[Web page edit records]

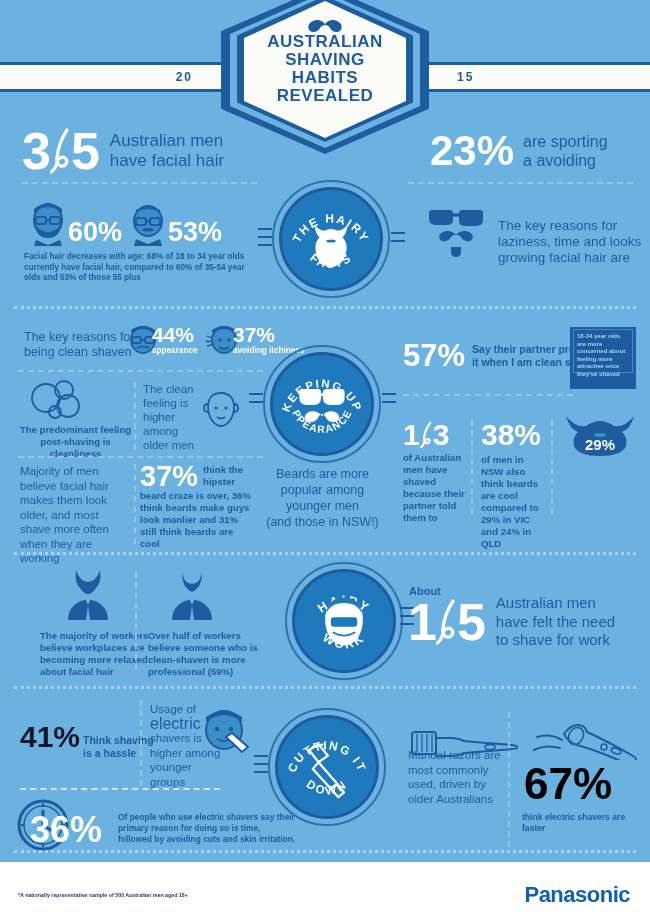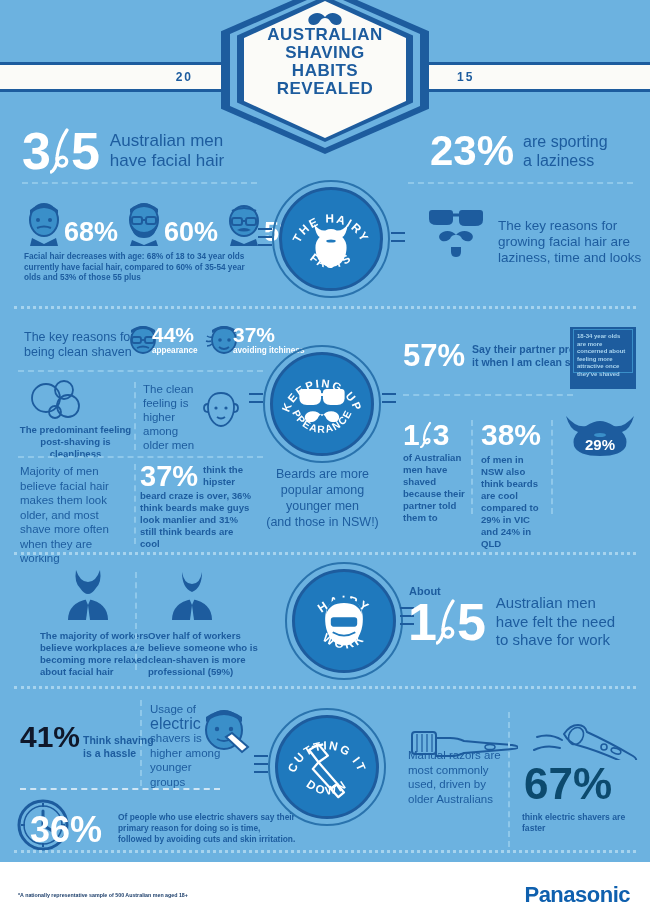"AUSTRALIAN" .hex-inner { padding-top: 11px -> 18px }
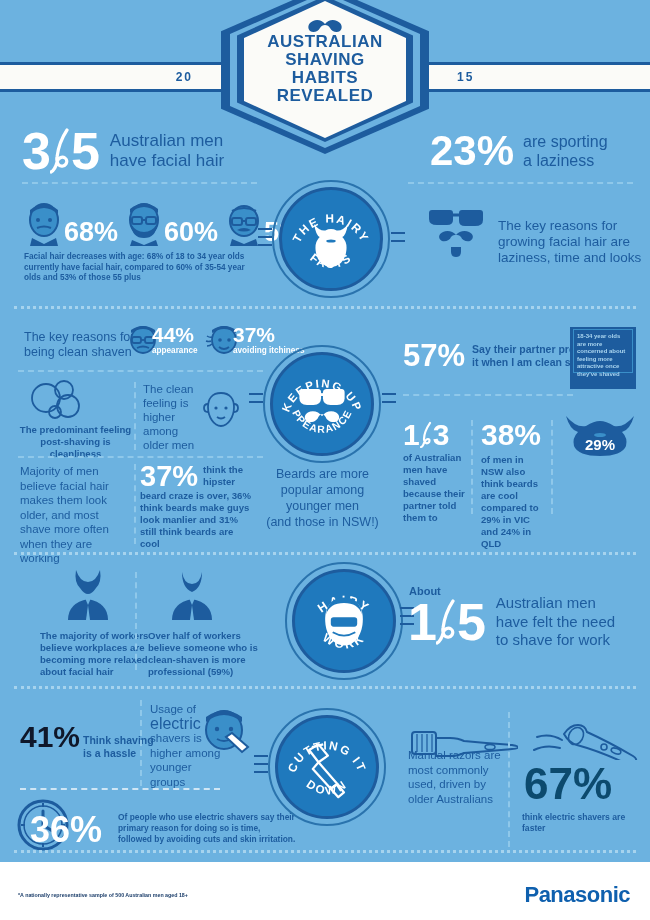"a laziness" div.txt { text: laziness -> avoiding }
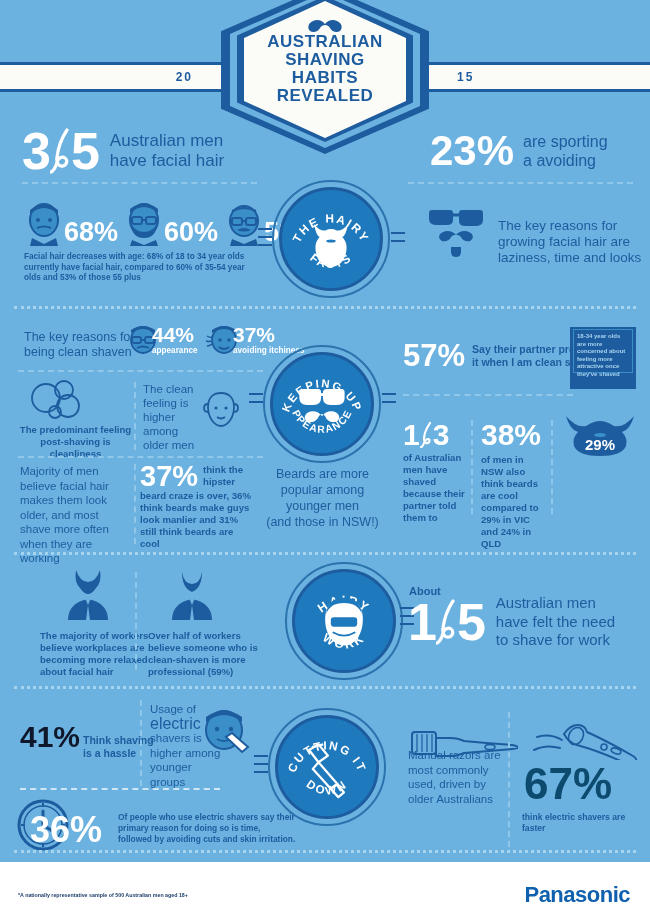"68%" div { html: <div> <svg> <ellipse></ellipse> <path></path> <circle></circle> <circle></circle> <path></path> <path></path> </svg> <span>68%</span> </div> -> none }
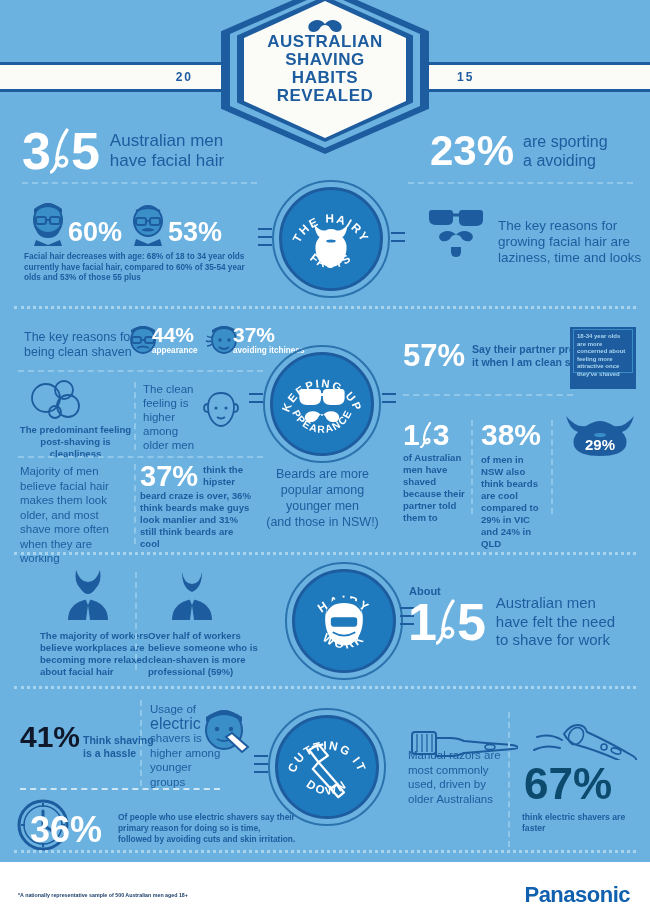"growing facial hair are" div.txt { order: before "laziness, time and looks" -> after "laziness, time and looks" }
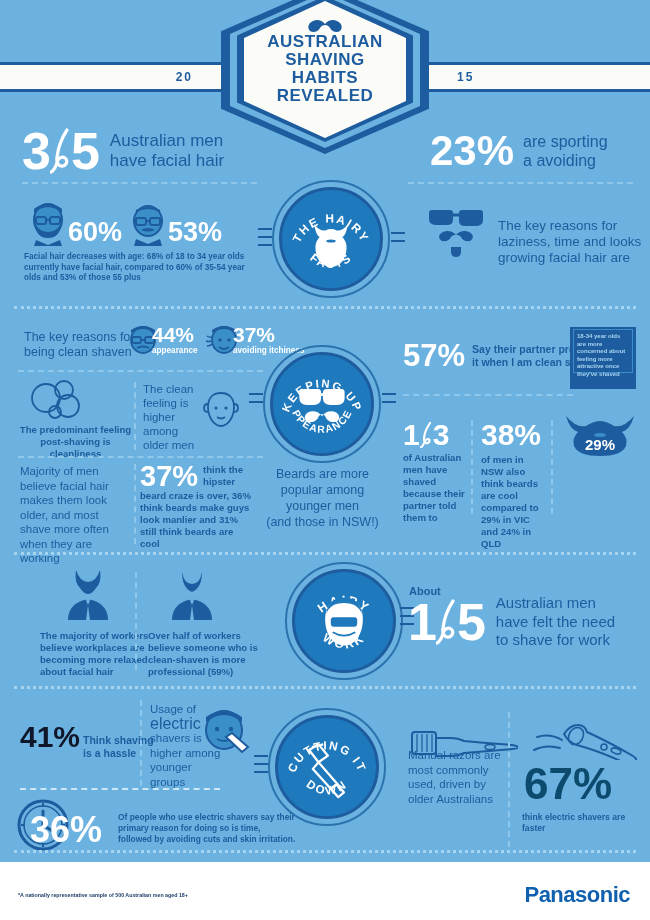"67%" div { color: #0c4a6e -> #000000 }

[What you need to do] Exactly as written, set down the lines from the line holding "text: laziness ->" to the last line of the data, both ends included, pictures excluded.

[Output for this exercise]
"a laziness" div.txt { text: laziness -> avoiding }
"68%" div { html: <div> <svg> <ellipse></ellipse> <path></path> <circle></circle> <circle></circle> <path></path> <path></path> </svg> <span>68%</span> </div> -> none }
"growing facial hair are" div.txt { order: before "laziness, time and looks" -> after "laziness, time and looks" }
"67%" div { color: #0c4a6e -> #000000 }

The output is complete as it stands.